Politicians can be such buzz-kills. First they petition to take the malt beverage/overly caffeinated Sparks off the shelves, then Four Loko, and now Senator Chuck Schumer is trying to get the FDA to review AeroShot Pure Energy “a breathable caffeine product,” in light of possible safety concerns.
But how bad can inhaler full with 100 mgs of calorie-and-sugar-free caffeine actually be? After distributing the product to four members of The Observer‘s staff, we tipped our heads back and took one for the team to find out.
Currently, two of our four test subjects (including this post’s author) are having mild panic attacks. “I feel like I just inhaled lime-flavored Adderall,” said one participant. “Is my throat swelling up? I feel like my throat is swelling up.” They immediately left the vicinity and haven’t been back since. Another lab rat kept pumping more than one “shot” of the spray into his mouth, because “he wasn’t getting anything.” Three minutes later, soft giggles could be heard from his corner of the office.
“Please put up that clip of Jessie Spano,” he said. We knew exactly which one he was talking about.
The third member of our experiment pumped his shot, made a face, and went back to writing a post…hold on…okay, now he’s on CBS News’ website. Now he’s checking his email. Before that he was on Twitter, we think.
As for ourselves, we seem to have had the worst physical reaction to the latest attempt to appeal to club kids who are allergic to cocaine. We put the innocuous piece of plastic in our mouth and sucked; the next thing we knew, the world was spinning and it felt like tiny shards of asbestos were filling our lungs.
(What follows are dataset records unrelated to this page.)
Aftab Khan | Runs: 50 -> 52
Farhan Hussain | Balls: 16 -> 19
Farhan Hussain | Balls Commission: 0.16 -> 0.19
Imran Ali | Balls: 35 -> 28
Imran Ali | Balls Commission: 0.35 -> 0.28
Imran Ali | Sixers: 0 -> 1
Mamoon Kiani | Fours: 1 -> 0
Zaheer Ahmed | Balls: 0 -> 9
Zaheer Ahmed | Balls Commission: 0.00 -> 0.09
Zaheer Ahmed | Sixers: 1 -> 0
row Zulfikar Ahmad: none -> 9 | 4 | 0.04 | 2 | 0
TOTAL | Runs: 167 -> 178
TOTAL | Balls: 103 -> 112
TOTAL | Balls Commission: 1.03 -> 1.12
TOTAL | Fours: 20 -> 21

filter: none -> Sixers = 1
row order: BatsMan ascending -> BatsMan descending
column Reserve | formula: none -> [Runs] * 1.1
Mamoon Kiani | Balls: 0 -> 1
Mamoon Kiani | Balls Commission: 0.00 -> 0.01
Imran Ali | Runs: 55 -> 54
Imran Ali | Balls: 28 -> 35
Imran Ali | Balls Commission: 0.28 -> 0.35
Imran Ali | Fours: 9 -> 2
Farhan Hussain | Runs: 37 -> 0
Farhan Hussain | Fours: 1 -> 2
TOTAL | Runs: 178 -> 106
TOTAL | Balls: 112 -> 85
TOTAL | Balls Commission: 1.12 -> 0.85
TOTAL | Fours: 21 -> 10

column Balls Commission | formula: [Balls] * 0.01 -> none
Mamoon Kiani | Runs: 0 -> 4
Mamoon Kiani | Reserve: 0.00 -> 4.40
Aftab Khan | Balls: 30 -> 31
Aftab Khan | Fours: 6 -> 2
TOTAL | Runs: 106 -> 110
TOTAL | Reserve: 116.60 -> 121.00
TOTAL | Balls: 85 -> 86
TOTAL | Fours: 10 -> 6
“Water!” we sputtered. We sprinted to the middle of the room and dry-heaved a bit until a coworker brought over some Poland Spring. Then we sprinted to the other side of the room. Then we sprinted back, cocked our head, and tried to determine whether or not we were having a heart attack.
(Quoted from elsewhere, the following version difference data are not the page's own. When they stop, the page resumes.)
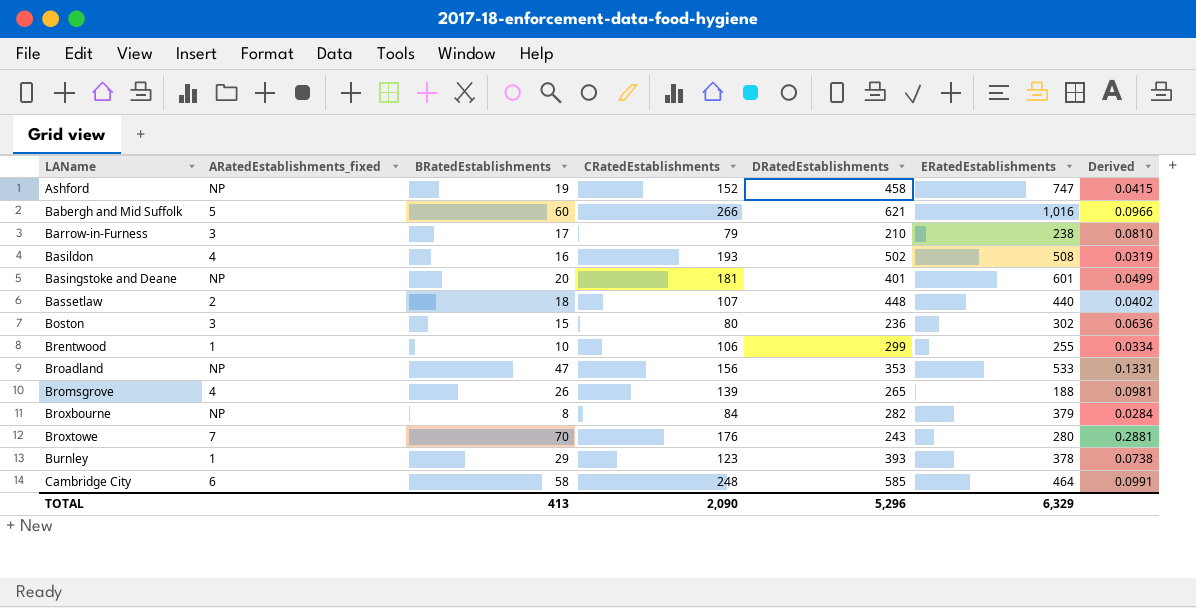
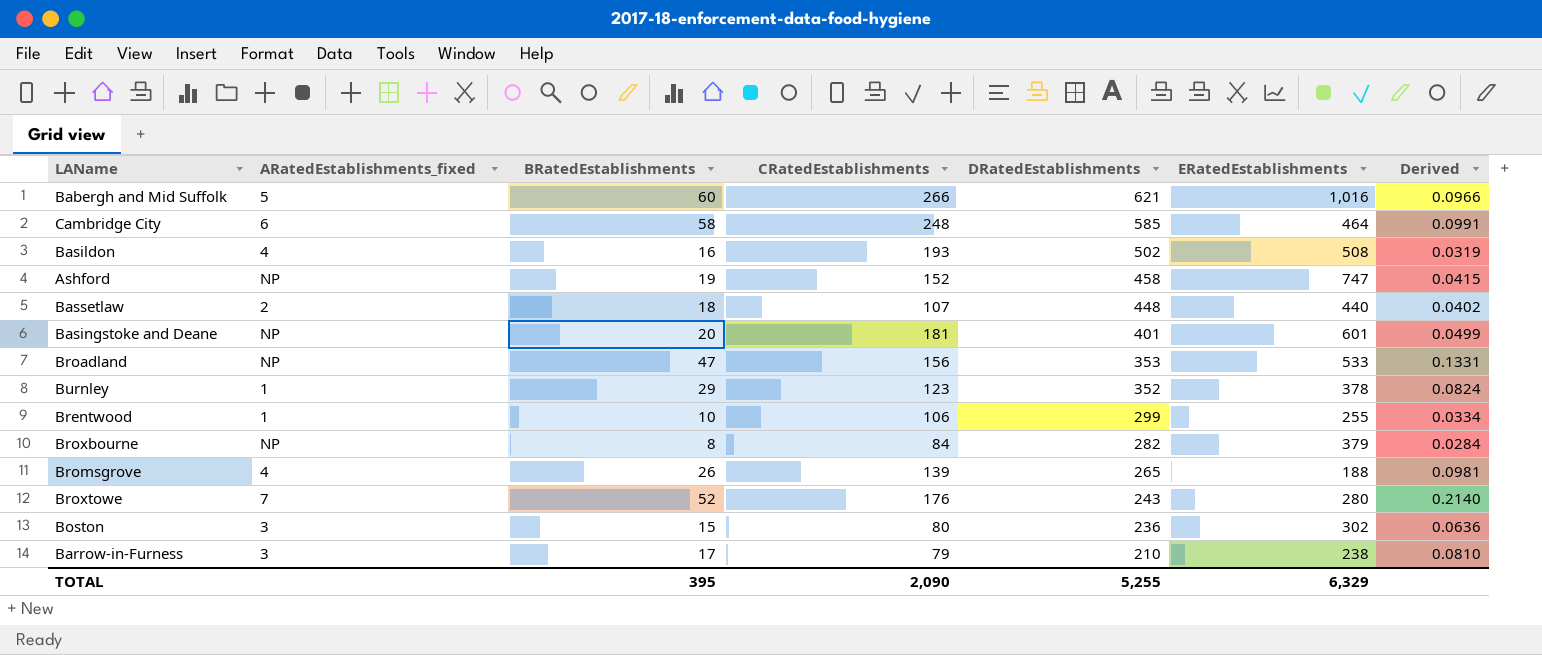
row order: LAName ascending -> DRatedEstablishments descending
Burnley | DRatedEstablishments: 393 -> 352
Burnley | Derived: 0.0738 -> 0.0824
Broxtowe | BRatedEstablishments: 70 -> 52
Broxtowe | Derived: 0.2881 -> 0.2140
TOTAL | BRatedEstablishments: 413 -> 395
TOTAL | DRatedEstablishments: 5,296 -> 5,255

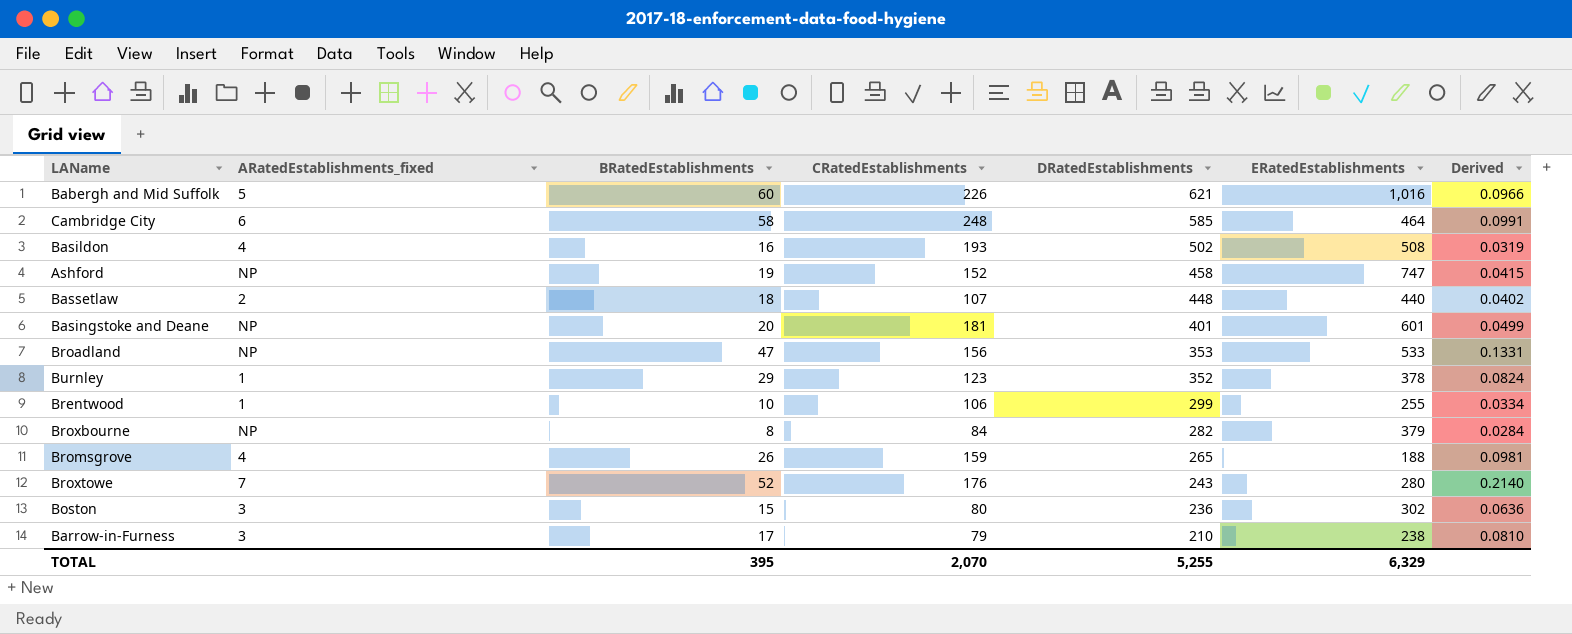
Babergh and Mid Suffolk | CRatedEstablishments: 266 -> 226
Bromsgrove | CRatedEstablishments: 139 -> 159
TOTAL | CRatedEstablishments: 2,090 -> 2,070

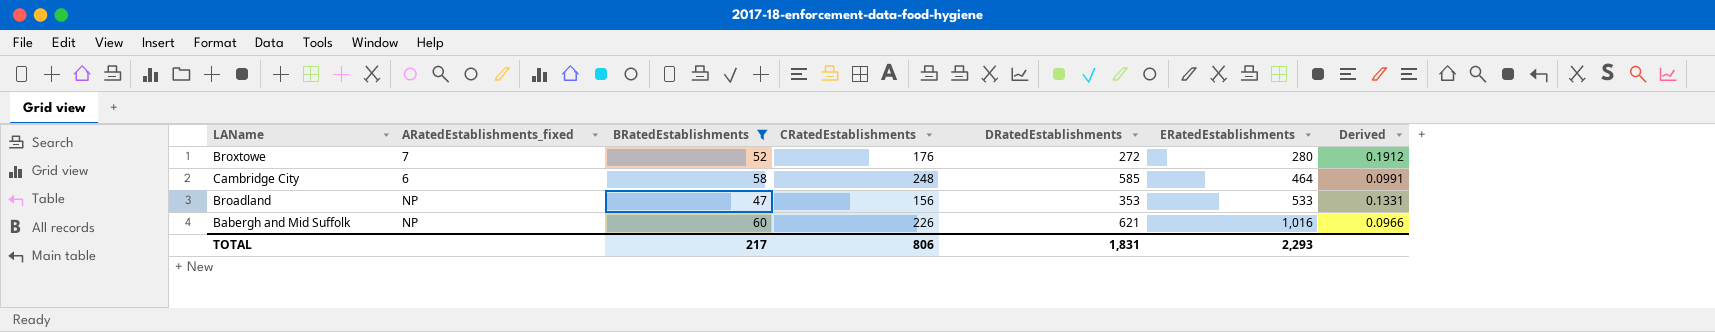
filter: none -> BRatedEstablishments >= 47
row order: DRatedEstablishments descending -> ERatedEstablishments ascending
Broxtowe | DRatedEstablishments: 243 -> 272
Broxtowe | Derived: 0.2140 -> 0.1912
Babergh and Mid Suffolk | ARatedEstablishments_fixed: 5 -> NP
TOTAL | BRatedEstablishments: 395 -> 217
TOTAL | CRatedEstablishments: 2,070 -> 806
TOTAL | DRatedEstablishments: 5,255 -> 1,831
TOTAL | ERatedEstablishments: 6,329 -> 2,293

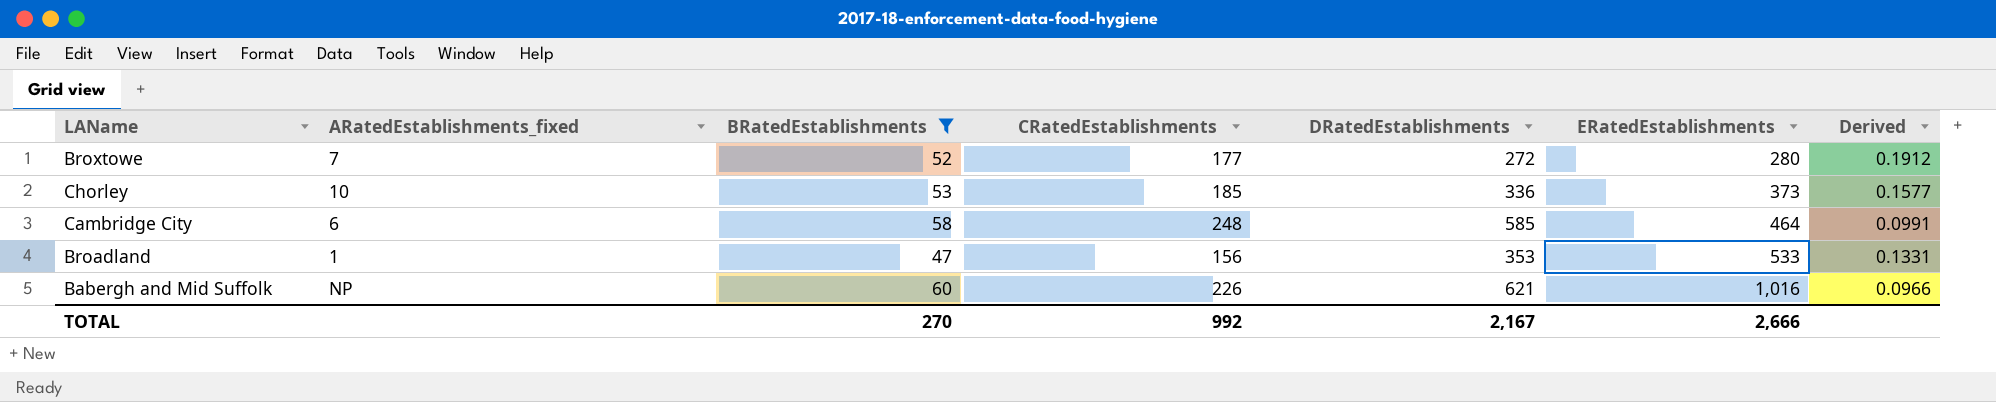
Broxtowe | CRatedEstablishments: 176 -> 177
row Chorley: none -> 10 | 53 | 185 | 336 | 373 | 0.1577
Broadland | ARatedEstablishments_fixed: NP -> 1
TOTAL | BRatedEstablishments: 217 -> 270
TOTAL | CRatedEstablishments: 806 -> 992
TOTAL | DRatedEstablishments: 1,831 -> 2,167
TOTAL | ERatedEstablishments: 2,293 -> 2,666

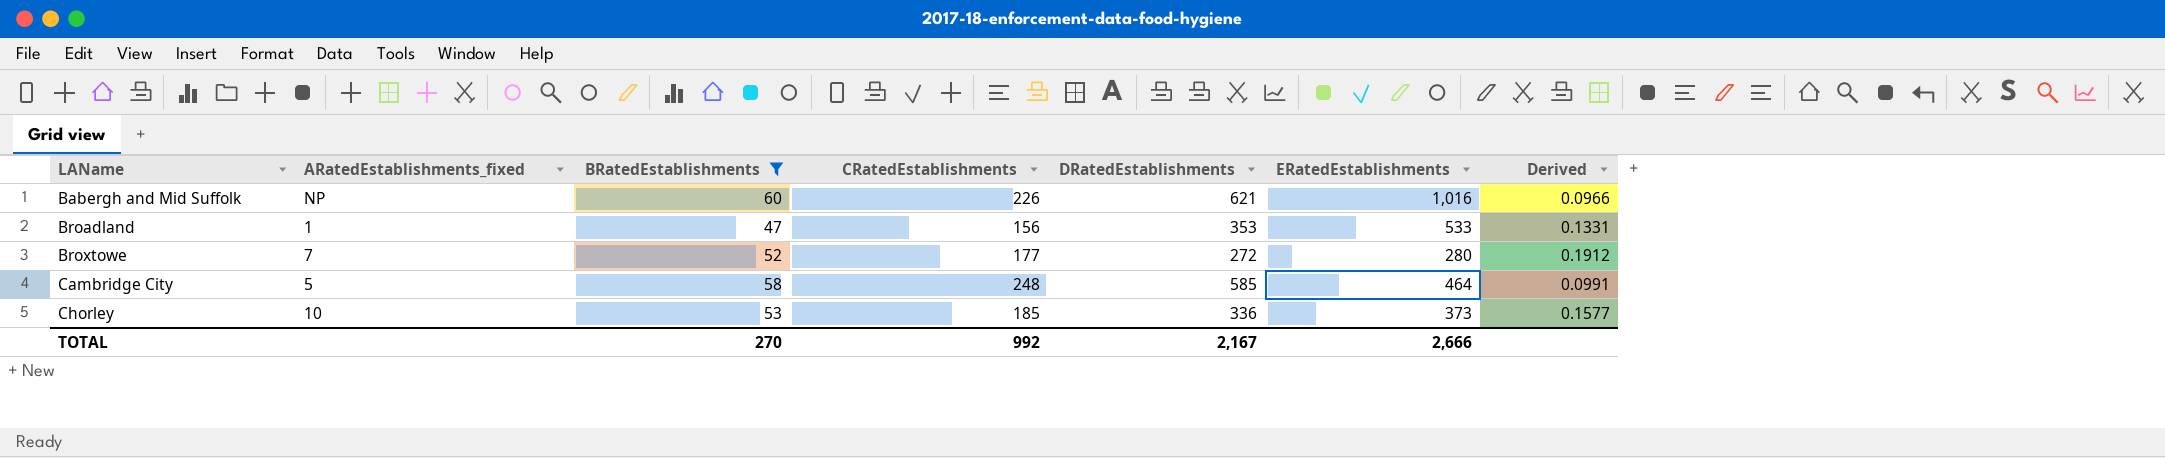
row order: ERatedEstablishments ascending -> LAName ascending
Cambridge City | ARatedEstablishments_fixed: 6 -> 5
(By the way, the third coworker is now looking at some weird audio visualization. What are those things called? Not sound waves, but they kind of look like EKG screens? We think he might be editing a song he just made.* Now he’s reading his email again.)
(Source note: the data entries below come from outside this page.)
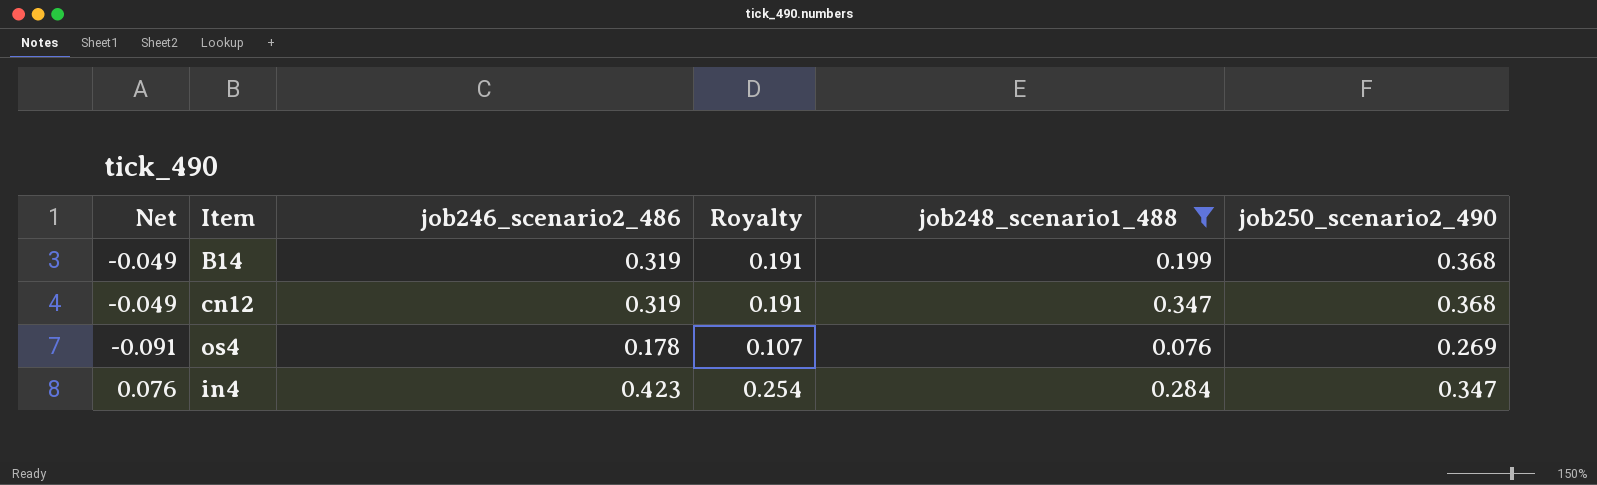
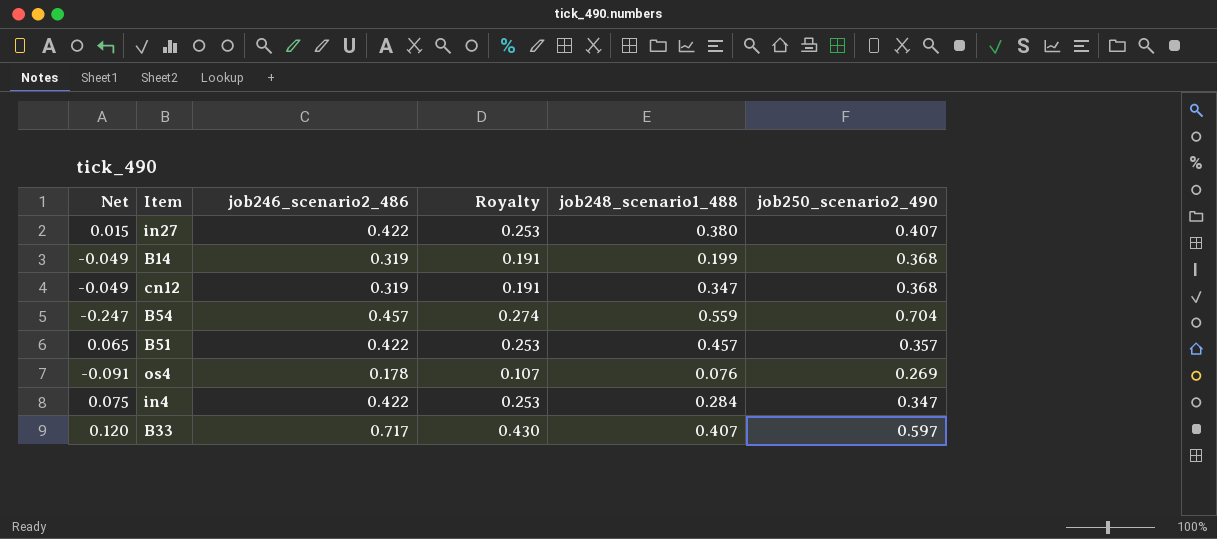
filter: job248_scenario1_488 <= 0.347 -> none
in4 | Net: 0.076 -> 0.075
in4 | job246_scenario2_486: 0.423 -> 0.422
in4 | Royalty: 0.254 -> 0.253

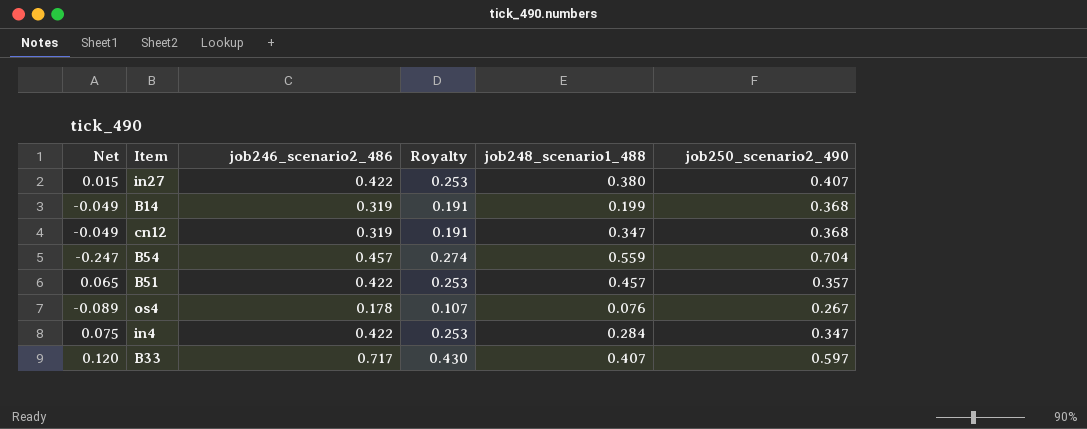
os4 | Net: -0.091 -> -0.089
os4 | job250_scenario2_490: 0.269 -> 0.267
“I wish I hadn’t had coffee right before taking this,” the giggling coworker gasped, before reaching for more coffee.
Five minutes later, two participants had come down from their high, one had left the building, and we were left writing this post about AeroShot Pure Energy, which we just noticed came with the most amazing cover letter ever:
“It all started with a bet. (Editor’s note: Never a good sign for your non-FDA approved drug.) The concept for this revolutionary new product was developed by David Edwards, Harvard professor and leader of ArtScience Labs, a network of culture labs. While having lunch with his friend Chief Thierry Marx at Marx’s restaurant, he began discussing ideas for a collaborative experiment for his cultural design center, Le Laboratoire. He asked Thierry if he thought it would be interesting to breathe food; Chef’s eyes lit up, but he doubted it would work. The bet was on…”
It took us two and a half minutes to transcribe that paragraph. We’re starting to crash, and feel a dull headache coming on. Incredibly, we are considering of reaching for another “shot” to boost us back up.
Conclusion: If this is this the baseline reaction to an “inhalable” drug–and how good can this stuff be for your lungs, though according to it’s press release it doesn’t go into your lungs, but your digestive tract, which is weird because we couldn’t stop coughing– without combining it with alcohol, we shudder to think of pumped-up 21 year-olds grabbing this thing after tequila shots and sucking them down like asthmatics at the end of a marathon.
For once, we agree with the government and Chuck Schumer trying to dictate our freedom of choice. This shit should not be legal.
*We were just informed that our coworker was actually recording an “audio file,” not editing a dubstep remix. Also, his mouth is numb and he seems kind of mad at us.